DPUSet

The DPUSet is a Kubernetes CRD which managed the DPU CRs in DPF.

Updating the DPUSet

An update to the DPUSet can be done for upgrading the BFB or modifying provisioning parameters.

Note

This operation will result in a network disruption and also a host reboot. A rolling update can be configured to control the number of nodes that will be out-of-service in parallel (Please see the DPUSet YAML example below). The cluster can also be divided into several DPU-Sets, please refer to the section "Using several DPU Sets"

These are the required steps for upgrading the BFB on a set of DPUs (The BFB is specified as part of the DPU Set CRD):

1. Create a BFB YAML that includes the required BFB file and also assigns a distinct name for the object (Different from the currently used BFB objects).

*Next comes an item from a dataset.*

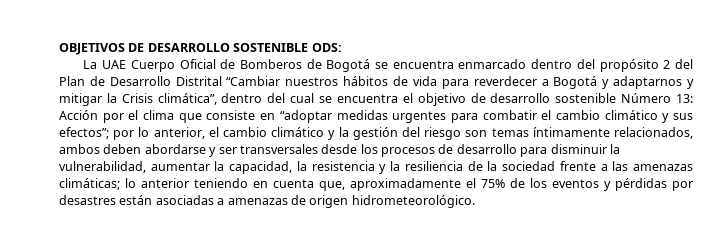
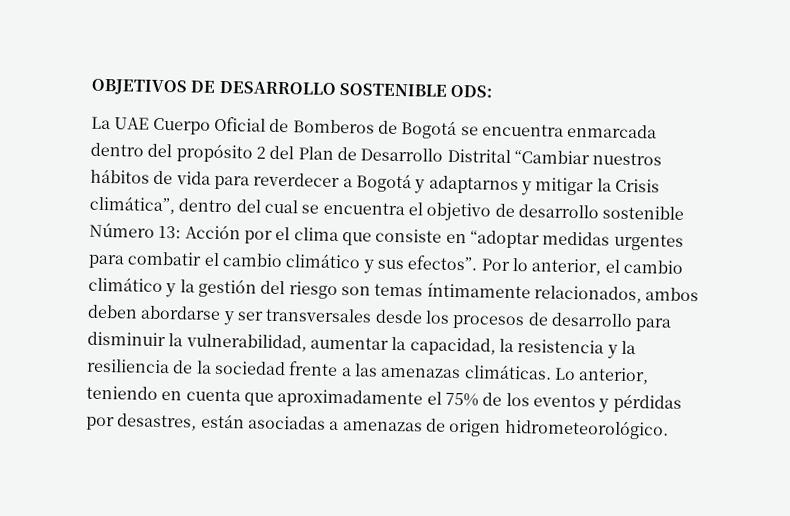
- La UAE Cuerpo Oficial de Bomberos de Bogotá se encuentra enmarcado dentro del propósito 2 del Plan de Desarrollo Distrital “Cambiar nuestros hábitos de vida para reverdecer a Bogotá y adaptarnos y mitigar la Crisis climática”, dentro del cual se encuentra el objetivo de desarrollo sostenible Número 13:
+ La UAE Cuerpo Oficial de Bomberos de Bogotá se encuentra enmarcada dentro del propósito 2 del Plan de Desarrollo Distrital “Cambiar nuestros hábitos de vida para reverdecer a Bogotá y adaptarnos y mitigar la Crisis climática”, dentro del cual se encuentra el objetivo de desarrollo sostenible Número 13:
- Acción por el clima que consiste en “adoptar medidas urgentes para combatir el cambio climático y sus efectos”; por lo anterior, el cambio climático y la gestión del riesgo son temas íntimamente relacionados, ambos deben abordarse y ser transversales desde los procesos de desarrollo para disminuir la vulnerabilidad, aumentar la capacidad, la resistencia y la resiliencia de la sociedad frente a las amenazas climáticas; lo anterior teniendo en cuenta que, aproximadamente el 75% de los eventos y pérdidas por desastres están asociadas a amenazas de origen hidrometeorológico.
+ Acción por el clima que consiste en “adoptar medidas urgentes para combatir el cambio climático y sus efectos”. Por lo anterior, el cambio climático y la gestión del riesgo son temas íntimamente relacionados, ambos deben abordarse y ser transversales desde los procesos de desarrollo para disminuir la vulnerabilidad, aumentar la capacidad, la resistencia y la resiliencia de la sociedad frente a las amenazas climáticas. Lo anterior, teniendo en cuenta que aproximadamente el 75% de los eventos y pérdidas por desastres, están asociadas a amenazas de origen hidrometeorológico.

After applying the YAML, the BFB will be pulled from the specified URL to the shared storage:

---
apiVersion: provisioning.dpu.nvidia.com/v1alpha1
kind: BFB
metadata:
  name: bf-bundle-new
  namespace: dpf-operator-system
spec:
  url: https://content.mellanox.com/BlueField/BFBs/Ubuntu22.04/bf-bundle-3.1.0-76_25.07_ubuntu-22.04_prod.bfb

2. Update the DPUSet YAML to point to the new BFB object:

---
apiVersion: provisioning.dpu.nvidia.com/v1alpha1
kind: DPUSet
metadata:
  name: dpuset
  namespace: dpf-operator-system
spec:
  dpuNodeSelector:
    matchLabels:
      feature.node.kubernetes.io/dpu-enabled: "true"
  strategy:
    rollingUpdate:
      maxUnavailable: "10%"
    type: RollingUpdate
  dpuTemplate:
    spec:
      dpuFlavor: dpf-provisioning-hbn-ovn
      bfb:
        name: bf-bundle-new
      nodeEffect:
        taint:
          key: "dpu"
          value: "provisioning"
          effect: NoSchedule

3. Then delete the DPU objects of the relevant DPUs.

This will initiate a provisioning cycle for the DPUs using the new BFB image:

kubectl delete dpu -n dpf-operator-system worker1-0000-2b-00 worker2-0000-2b-00

4. You can later delete the previous BFB object:

kubectl delete bfb -n dpf-operator-system bf-bundle

Using several DPU Sets

There's an option to create several DPU-Set objects, and assign them to different groups of worker nodes. This is done by adding relevant labels to the node selector in the DPUSet object YAML. Each DPU Set can use a different BFB object, can have a different DPU flavor, a different rolling update strategy, etc.

For example:

---
apiVersion: provisioning.dpu.nvidia.com/v1alpha1
kind: DPUSet
metadata:
  name: dpuset-dk
  namespace: dpf-operator-system
spec:
  dpuNodeSelector:
    matchLabels:
      e2e.servers/dk: "true"
  strategy:
    rollingUpdate:
      maxUnavailable: "10%"
    type: RollingUpdate
  dpuTemplate:
    spec:
      dpuFlavor: dpf-provisioning-hbn-ovn
      bfb:
      name: bf-bundle-dk-ga
      nodeEffect:
      taint:
        key: "dpu"
        value: "provisioning"
        effect: NoSchedule


DPU Selection

The DPUSet provides two complementary mechanisms for selecting which DPUs should be managed: dpuNodeSelector and dpuSelector.

dpuNodeSelector

The dpuNodeSelector field is used to select DPUNodes based on their labels. It uses the standard Kubernetes LabelSelector format, which supports both matchLabels and matchExpressions.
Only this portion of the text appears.